- Citizenship: United Kingdom
- Education: BA, 2024
- Alma mater: Christ's College, University of Cambridge
- Occupations: Poet, Teacher
- Writing career
- Genre: Poetry
- Notable awards: Philip Pyke Memorial Prize 2024

= Emily Freeman (poet) =

English poet and teacher

Emily Freeman is a Nottinghamshire-based poet and part-time English teacher.

==Education==
Freeman was educated at the Dukeries Academy before earning her bachelor's degree in English at Christ's College, Cambridge, where she wrote a dissertation about confessional poetry and abortion.

==Career==
During the pandemic, Freeman was part of First Story's Young Writers Programme, and went on to become a Rathbones Folio mentee, with the poet Fiona Benson as her mentor.

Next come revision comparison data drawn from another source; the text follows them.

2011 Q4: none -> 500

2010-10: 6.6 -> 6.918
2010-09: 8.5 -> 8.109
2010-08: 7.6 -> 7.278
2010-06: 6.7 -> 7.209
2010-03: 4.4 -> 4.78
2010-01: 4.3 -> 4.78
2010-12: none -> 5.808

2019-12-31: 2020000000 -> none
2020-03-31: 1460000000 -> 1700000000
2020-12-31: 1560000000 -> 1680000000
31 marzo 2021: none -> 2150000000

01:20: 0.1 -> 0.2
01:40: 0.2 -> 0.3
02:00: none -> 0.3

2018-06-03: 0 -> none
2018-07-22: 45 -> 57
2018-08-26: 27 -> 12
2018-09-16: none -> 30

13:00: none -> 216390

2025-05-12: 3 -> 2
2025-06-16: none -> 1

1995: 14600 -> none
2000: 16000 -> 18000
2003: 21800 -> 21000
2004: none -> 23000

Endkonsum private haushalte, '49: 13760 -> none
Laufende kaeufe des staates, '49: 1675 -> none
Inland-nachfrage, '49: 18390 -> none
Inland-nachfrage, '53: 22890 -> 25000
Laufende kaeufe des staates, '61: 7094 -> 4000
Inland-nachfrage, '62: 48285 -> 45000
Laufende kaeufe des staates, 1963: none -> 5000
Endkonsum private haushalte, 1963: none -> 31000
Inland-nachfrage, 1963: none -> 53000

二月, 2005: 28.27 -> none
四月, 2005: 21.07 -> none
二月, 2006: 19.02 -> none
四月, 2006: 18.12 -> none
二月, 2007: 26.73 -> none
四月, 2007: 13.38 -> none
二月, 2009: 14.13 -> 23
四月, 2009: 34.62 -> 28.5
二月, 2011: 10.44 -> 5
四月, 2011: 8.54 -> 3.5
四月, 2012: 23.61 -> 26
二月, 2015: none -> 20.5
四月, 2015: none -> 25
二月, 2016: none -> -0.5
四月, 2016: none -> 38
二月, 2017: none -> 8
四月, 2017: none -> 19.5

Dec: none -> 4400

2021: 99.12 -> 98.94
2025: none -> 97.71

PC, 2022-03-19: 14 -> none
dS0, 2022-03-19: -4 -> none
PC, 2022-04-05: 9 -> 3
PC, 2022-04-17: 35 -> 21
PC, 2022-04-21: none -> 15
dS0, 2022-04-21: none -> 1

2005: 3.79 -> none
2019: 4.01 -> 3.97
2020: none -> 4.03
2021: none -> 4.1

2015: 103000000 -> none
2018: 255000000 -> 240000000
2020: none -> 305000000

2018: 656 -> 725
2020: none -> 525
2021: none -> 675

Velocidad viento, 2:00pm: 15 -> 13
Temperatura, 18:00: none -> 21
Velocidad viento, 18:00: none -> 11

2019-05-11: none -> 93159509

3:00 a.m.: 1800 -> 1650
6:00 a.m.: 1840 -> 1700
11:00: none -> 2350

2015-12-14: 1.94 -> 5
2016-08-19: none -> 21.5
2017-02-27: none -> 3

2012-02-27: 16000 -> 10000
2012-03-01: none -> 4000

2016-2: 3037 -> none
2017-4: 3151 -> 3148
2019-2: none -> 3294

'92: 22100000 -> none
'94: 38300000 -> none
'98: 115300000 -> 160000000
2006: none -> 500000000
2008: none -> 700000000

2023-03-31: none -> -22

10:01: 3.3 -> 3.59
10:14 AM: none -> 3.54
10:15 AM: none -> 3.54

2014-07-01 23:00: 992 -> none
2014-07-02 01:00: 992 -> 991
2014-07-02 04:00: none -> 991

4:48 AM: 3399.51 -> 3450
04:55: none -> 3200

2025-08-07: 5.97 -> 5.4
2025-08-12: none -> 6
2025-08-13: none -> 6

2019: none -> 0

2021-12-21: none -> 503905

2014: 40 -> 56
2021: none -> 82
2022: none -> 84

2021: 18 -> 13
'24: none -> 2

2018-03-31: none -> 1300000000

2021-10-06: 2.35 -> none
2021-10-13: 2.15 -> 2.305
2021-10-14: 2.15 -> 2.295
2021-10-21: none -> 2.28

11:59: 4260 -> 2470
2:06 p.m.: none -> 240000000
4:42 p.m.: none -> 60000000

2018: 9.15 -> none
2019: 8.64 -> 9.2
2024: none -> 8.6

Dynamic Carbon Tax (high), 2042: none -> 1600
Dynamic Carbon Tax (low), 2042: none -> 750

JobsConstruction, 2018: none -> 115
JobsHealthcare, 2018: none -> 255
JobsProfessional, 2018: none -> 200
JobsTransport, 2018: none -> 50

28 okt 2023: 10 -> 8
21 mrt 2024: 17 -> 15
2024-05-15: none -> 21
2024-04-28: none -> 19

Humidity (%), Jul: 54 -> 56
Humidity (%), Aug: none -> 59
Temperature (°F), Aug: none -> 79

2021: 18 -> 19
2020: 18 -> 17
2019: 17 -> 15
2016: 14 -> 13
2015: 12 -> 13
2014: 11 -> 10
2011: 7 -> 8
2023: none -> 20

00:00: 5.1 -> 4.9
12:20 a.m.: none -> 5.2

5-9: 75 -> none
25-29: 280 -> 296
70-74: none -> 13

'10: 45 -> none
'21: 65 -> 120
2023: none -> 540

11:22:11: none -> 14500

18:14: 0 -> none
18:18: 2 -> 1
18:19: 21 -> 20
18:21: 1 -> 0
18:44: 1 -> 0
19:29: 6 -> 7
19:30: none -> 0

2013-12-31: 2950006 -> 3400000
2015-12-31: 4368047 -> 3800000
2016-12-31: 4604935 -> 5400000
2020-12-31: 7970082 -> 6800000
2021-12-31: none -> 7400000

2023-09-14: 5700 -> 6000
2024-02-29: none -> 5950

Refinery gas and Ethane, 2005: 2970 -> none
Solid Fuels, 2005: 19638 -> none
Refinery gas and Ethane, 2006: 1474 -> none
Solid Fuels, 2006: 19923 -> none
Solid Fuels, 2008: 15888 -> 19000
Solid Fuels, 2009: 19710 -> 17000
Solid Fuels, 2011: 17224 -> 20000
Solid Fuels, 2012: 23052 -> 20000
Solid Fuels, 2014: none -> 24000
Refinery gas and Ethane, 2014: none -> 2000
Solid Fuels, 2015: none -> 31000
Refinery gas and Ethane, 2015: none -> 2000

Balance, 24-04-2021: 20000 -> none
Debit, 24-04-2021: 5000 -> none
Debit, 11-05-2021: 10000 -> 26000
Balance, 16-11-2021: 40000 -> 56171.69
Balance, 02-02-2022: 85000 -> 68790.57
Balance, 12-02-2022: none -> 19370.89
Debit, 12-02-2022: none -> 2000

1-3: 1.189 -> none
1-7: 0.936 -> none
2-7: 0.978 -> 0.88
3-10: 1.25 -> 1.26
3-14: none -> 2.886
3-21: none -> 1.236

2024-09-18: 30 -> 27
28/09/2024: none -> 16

In 2023, her work was included in Hive South Yorkshire's emerging young writers anthology. She was later shortlisted in the 2023 Mslexia Poetry Competition for her poem 'March', which was praised by the judge Fiona Benson for its "terrific, Plathian" imagery and "enviable musicality", and went on to win the inaugural Philip Pyke Memorial Prize in 2024 for her poem 'Our Lover's Discourse', which was praised for its "assured poetic voice."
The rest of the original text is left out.